It appears that you have not read all the available data on Idophor, but rather are offering _your_ opinion, perhaps based on your personal experience, perhaps based on the inaccurate claims of various vendors of these products. There _are_ residuals, even when solutions are made "to the correct strength". Excess ingested iodine _can_ cause health problems, even if the iodine cannot be tasted or smelled. When solutions are made stronger than "recommended", the residuals can easily be detected. Rinsing "no-rinse" products is good prudent practice. Even the manufacturers of the product recommend rinsing in the small-print of their product literature!

I don't necessarily believe the claims of the manufacturer (is there only one?) of bleach, nor the propoganda of its opponents, but rather the plethora of empirical data available on the subject. Idophor is "recommended" as a substitute for bleach in applications where corrosion is a concern, not because of its alleged "no-rinse" characteristics.

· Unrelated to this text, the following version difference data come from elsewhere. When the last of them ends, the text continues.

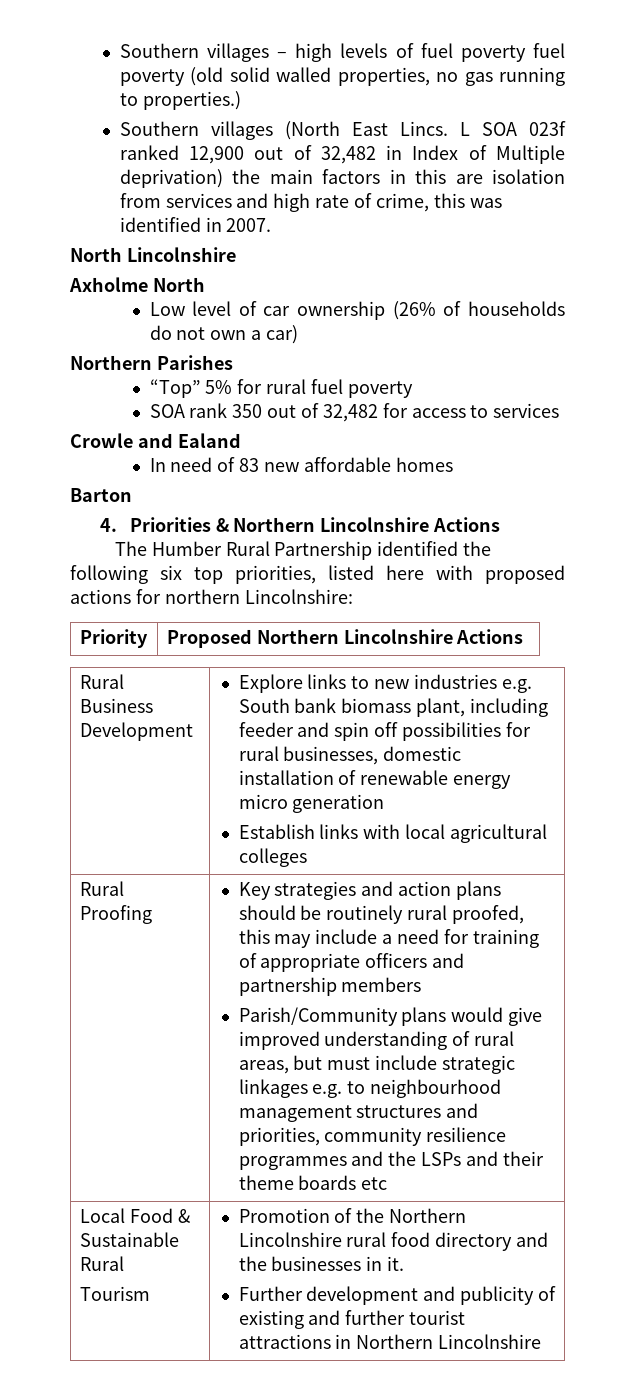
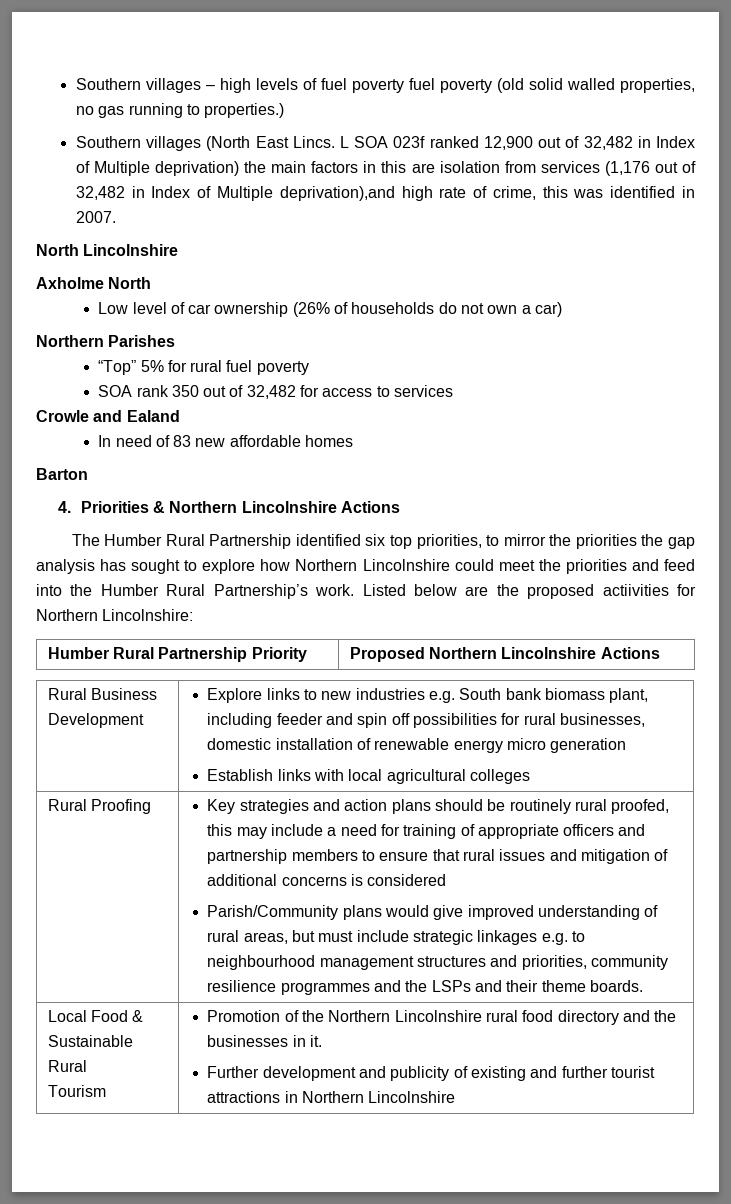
- L SOA 023f ranked 12,900 out of 32,482 in Index of Multiple deprivation) the main factors in this are isolation from services and high rate of crime, this was identified in 2007.
+ L SOA 023f ranked 12,900 out of 32,482 in Index of Multiple deprivation) the main factors in this are isolation from services (1,176 out of 32,482 in Index of Multiple deprivation),and high rate of crime, this was identified in 2007.
- The Humber Rural Partnership identified the following six top priorities, listed here with proposed actions for northern Lincolnshire:
- Priority | Proposed Northern Lincolnshire Actions
+ The Humber Rural Partnership identified six top priorities, to mirror the priorities the gap analysis has sought to explore how Northern Lincolnshire could meet the priorities and feed into the Humber Rural Partnership’s work. Listed below are the proposed actiivities for Northern Lincolnshire:
+ Humber Rural Partnership Priority | Proposed Northern Lincolnshire Actions
- Key strategies and action plans should be routinely rural proofed, this may include a need for training of appropriate officers and partnership members
+ Key strategies and action plans should be routinely rural proofed, this may include a need for training of appropriate officers and partnership members to ensure that rural issues and mitigation of additional concerns is considered
- Parish/Community plans would give improved understanding of rural areas, but must include strategic linkages e.g. to neighbourhood management structures and priorities, community resilience programmes and the LSPs and their theme boards etc
+ Parish/Community plans would give improved understanding of rural areas, but must include strategic linkages e.g. to neighbourhood management structures and priorities, community resilience programmes and the LSPs and their theme boards.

Chlorine bleach (sodium hypochlorite) is also used by "commercial food prep companies", and it is also "approved by the government" which "test[s] it to make sure that it provides the sanitation levels necessary to meet their [arbitrary] standards". Various governments are also continually revising their standards and test procedures, as well as their definition of what levels of contaminants are "acceptable". Individuals and companies may desire lower contamination levels than what current government standards deem acceptable, and fortunately there are usually no laws precluding this extra caution. The issue is not whether "no-rinse" sanitizers provide effective sanitation levels, but whether (without rinsing) they leave acceptable levels of residuals. There are many "commercial food prep companies" who do rinse after using "no-rinse" products, because of this concern.

Reply to
Negodki

What I said was definitely my opinion. I would rinse any no-rinse sanitizer. In my semi-old age (47) I've become very cynical about all chemicals and most companies.

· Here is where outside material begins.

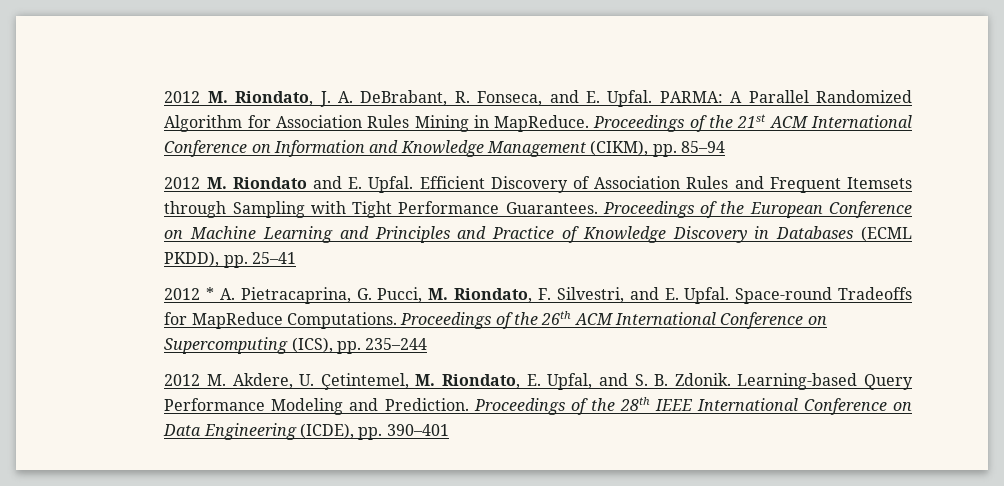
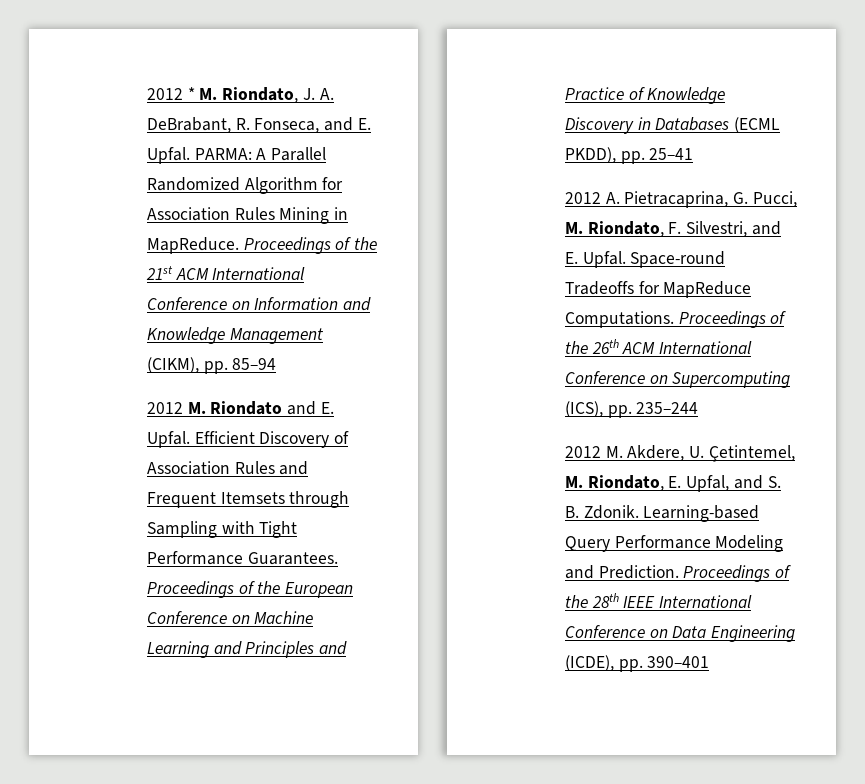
- 2012 M. Riondato, J. A. DeBrabant, R. Fonseca, and E. Upfal.
+ 2012 * M. Riondato, J. A. DeBrabant, R. Fonseca, and E. Upfal.
- 2012 * A. Pietracaprina, G. Pucci, M. Riondato, F. Silvestri, and E. Upfal.
+ 2012 A. Pietracaprina, G. Pucci, M. Riondato, F. Silvestri, and E. Upfal.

I found a box of DDT that my father had left in a shed. The DDT was for use in gardens and the only warning on it was not to use it within 24 hours of eating the produce. Problems with chemicals are largely a known thing now but I wondered at that time what are we using now that we think is OK only because we haven't discovered some new link to cancer or whatever.

There's no need to get up in arms on this topic. If your paranoid - rinse - the water you rinse with has been tested.

Don

Reply to
Don S

Why is it then that resterants have a three compartment sink, one for washing, one for rinsing, and on for sanatizing? Right now i'm working in a kitchen, and we sanatize everything that we can. Some notes on different sanatizers, bleach works well, invest in a test strip and get it to about 50 ppm. At that concentration you don't need any protection from it. Hot water is another way to go, but this is also the most dangorus sanatizer. Our kitchen uses water that temps at about 180 F. One of the guys i work with got what looks like second degree burns from it.

What is important to keep in mind with sanatizers is two things, concentration, and contact time. If you are using sanatizers, know how strong they are, and make sure they have the right amount of contact time.

And as to soap, its only meant for cleaning, not sanatizing.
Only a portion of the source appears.